In general, livestock grazing affects overall grassland ecosystem productivity by altering vegetative cover, soil physical properties, microbial communities, carbon cycling, nitrogen fixation, erosion, and soil hydrologic properties (Schlesinger et al. 1990). Trampling by cattle causes soil compaction, decreased water infiltration, and increased surface runoff. Increased surface runoff results in an uneven spatial distribution of moisture and plant nutrients—conditions conducive to colonization by woody plants (Schlesinger et al. 1990). Selective herbivory by livestock also facilitates woody plant invasions by favoring the establishment and growth of unpalatable plant species over palatable species (Miller 2005). Livestock grazing also facilitates the conversion from native perennial grass-dominated landscapes to landscapes dominated by exotic annual grasses, such as cheatgrass.

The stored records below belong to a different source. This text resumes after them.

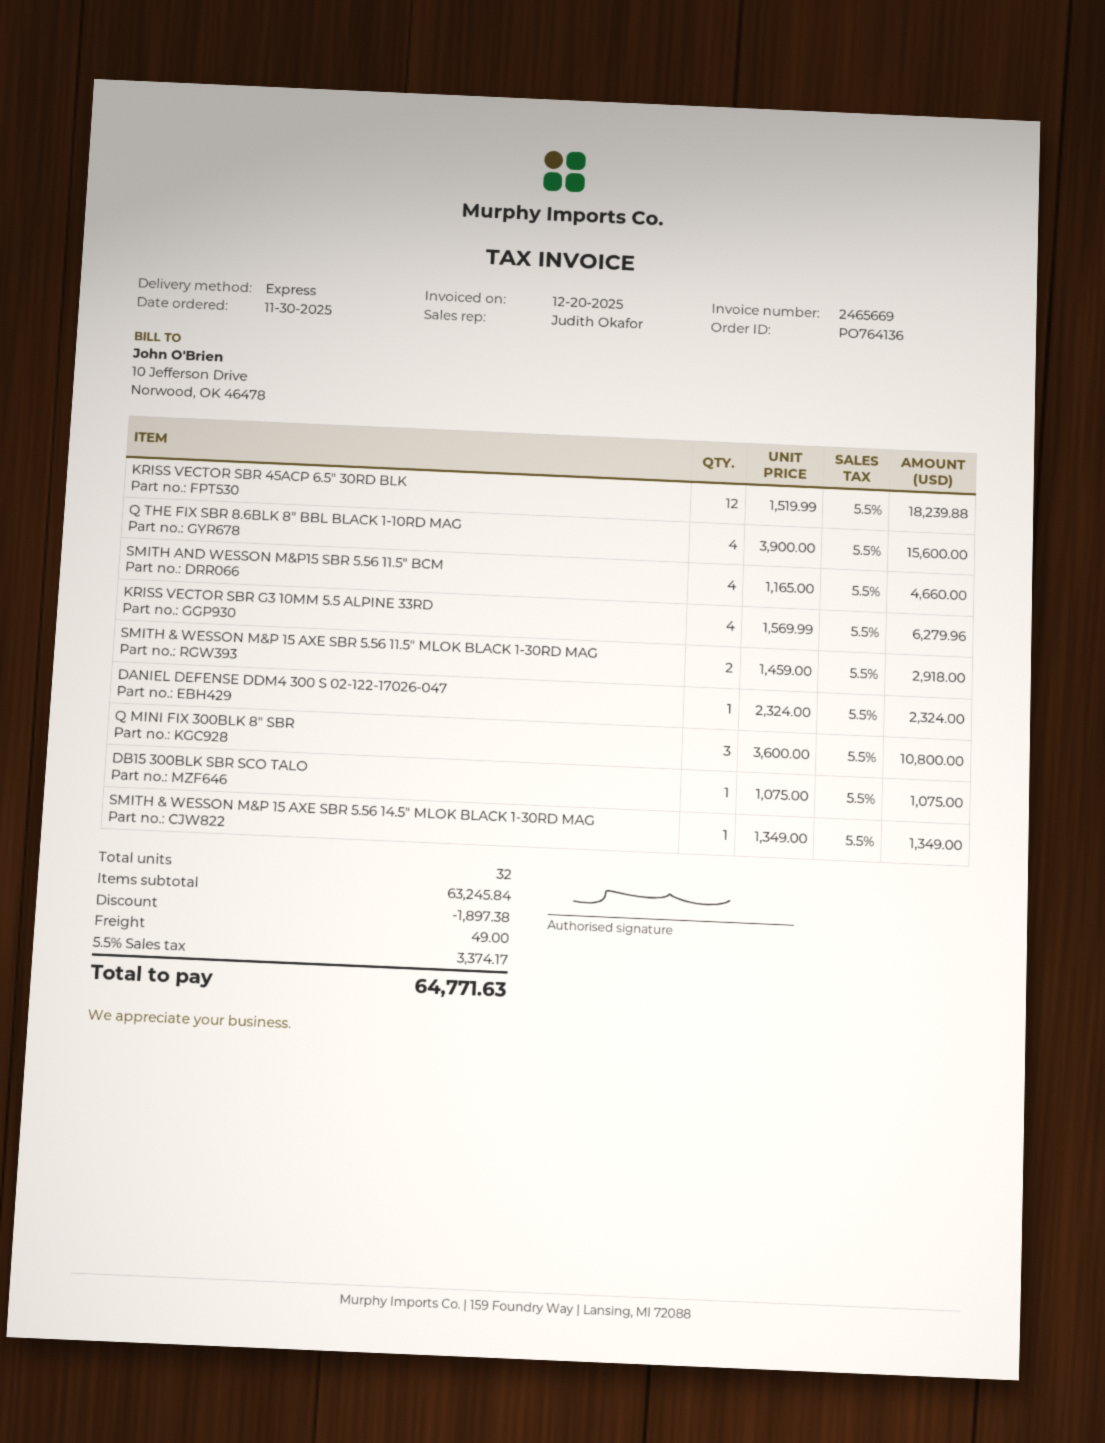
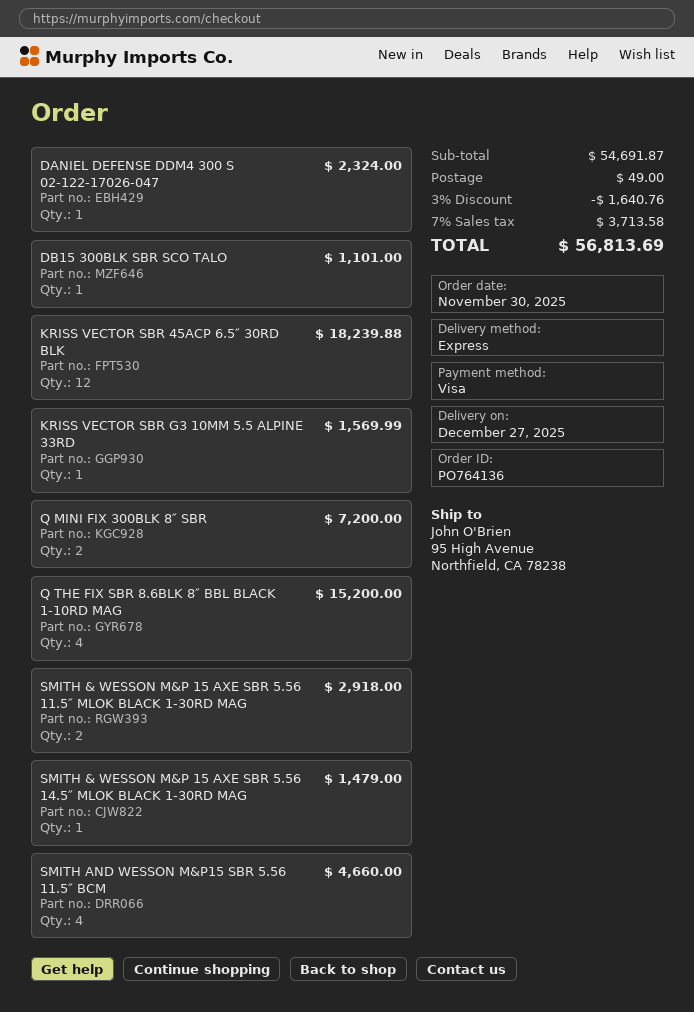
Q THE FIX SBR 8.6BLK 8″ BBL BLACK 1-10RD MAG: 4 for 15600.00 -> 4 for 15200.00
KRISS VECTOR SBR G3 10MM 5.5 ALPINE 33RD: 4 for 6279.96 -> 1 for 1569.99
Q MINI FIX 300BLK 8″ SBR: 3 for 10800.00 -> 2 for 7200.00
DB15 300BLK SBR SCO TALO: 1 for 1075.00 -> 1 for 1101.00
SMITH & WESSON M&P 15 AXE SBR 5.56 14.5″ MLOK BLACK 1-30RD MAG: 1 for 1349.00 -> 1 for 1479.00
subtotal: 63245.84 -> 54691.87
discount: 1897.38 -> 1640.76
tax: 5.5% = 3374.17 -> 7% = 3713.58
total: 64771.63 -> 56813.69

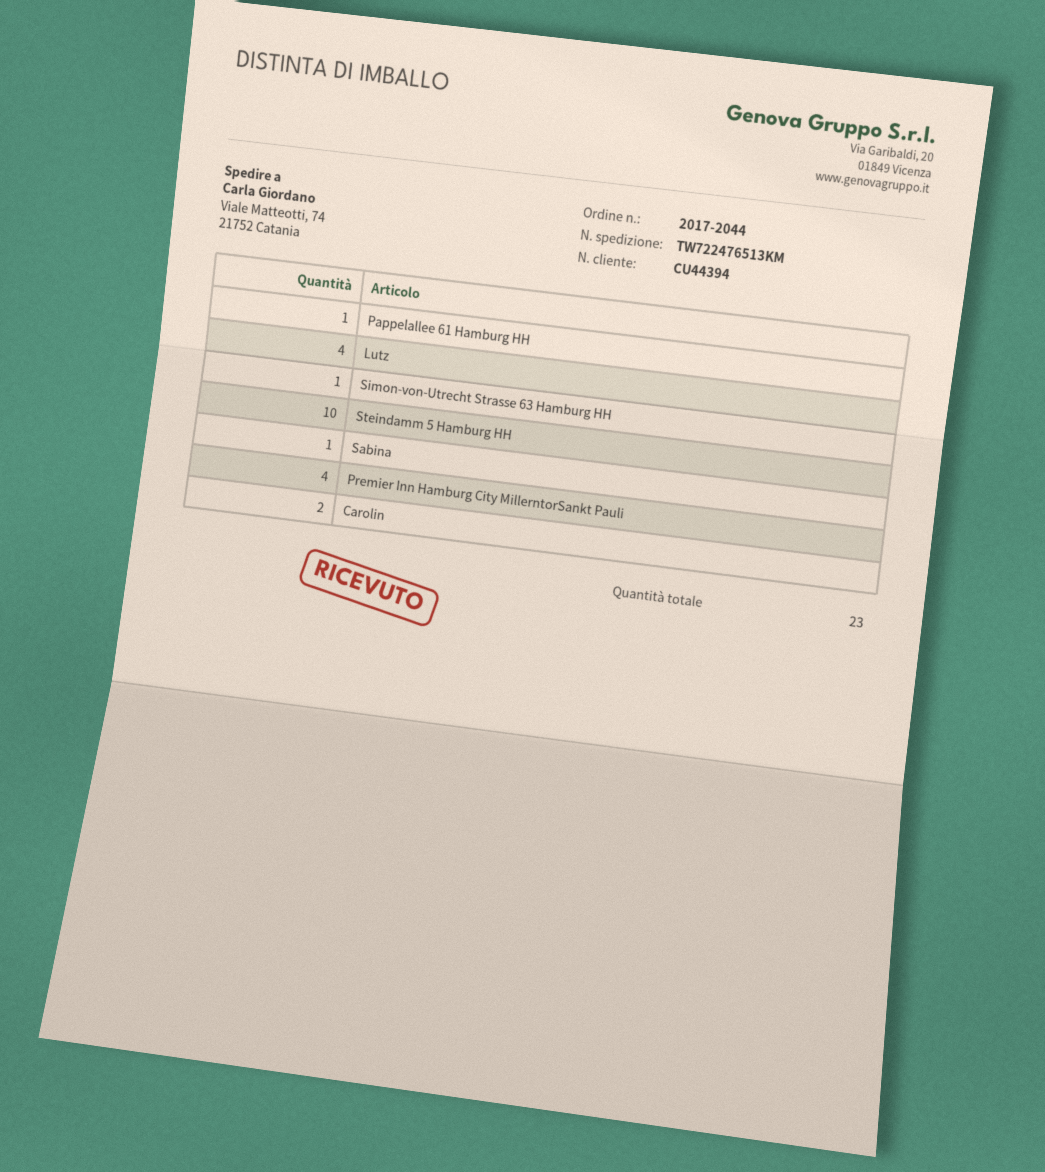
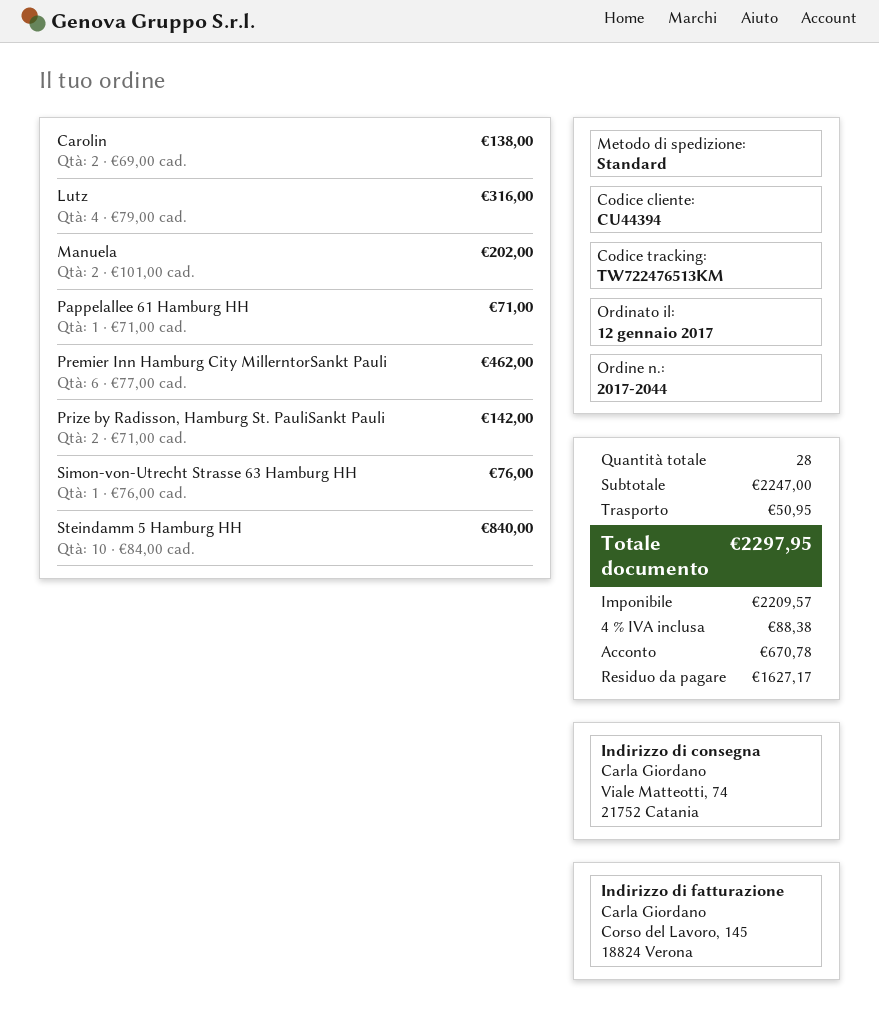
Sabina: 1 -> none
Premier Inn Hamburg City MillerntorSankt Pauli: 4 -> 6
Manuela: none -> 2
Prize by Radisson, Hamburg St. PauliSankt Pauli: none -> 2
total quantity: 23 -> 28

Disturbance of Biological Soil Crusts
Colonization by invasive, exotic plants, livestock grazing, foot traffic, and motorized vehicle traffic can cause a decrease in biological soil crust cover (Belnap et al. 2001). Biological soil crusts are fragile and slow to re-establish after disturbance. Because well-established biological soil crusts tend to be darker in color than bare or disturbed soils, they absorb and retain more solar radiation (Belnap et al. 2001). Lighter soils have increased surface albedo (energy reflected off of the soil surface) and cooler soil temperatures, which decrease plant metabolic processes and seedling growth rates, delay seed germination, and interfere with surface foraging of insects and small mammals (Belnap et al. 2001). Disturbance of biological soil crusts can also increase erosion and surface runoff. Of all soil types, biological soil crusts are least vulnerable to trampling by livestock when soils are frozen or protected by snow (Belnap et al. 2001).
Over the past century, urban development, agriculture, and the construction of power lines and roads have affected grassland ecosystems. Development has fragmented what were once continuous grasslands (Merola-Zwartjes 2004), altered habitat structure for wildlife, increased water and air pollution, and facilitated the introduction and spread of exotic species (Miller 2005).
Prepared by Jamie Nielson, Kelly Reeves, and Lisa Thomas, Southern Colorado Plateau Network Inventory and Monitoring Program, 2010.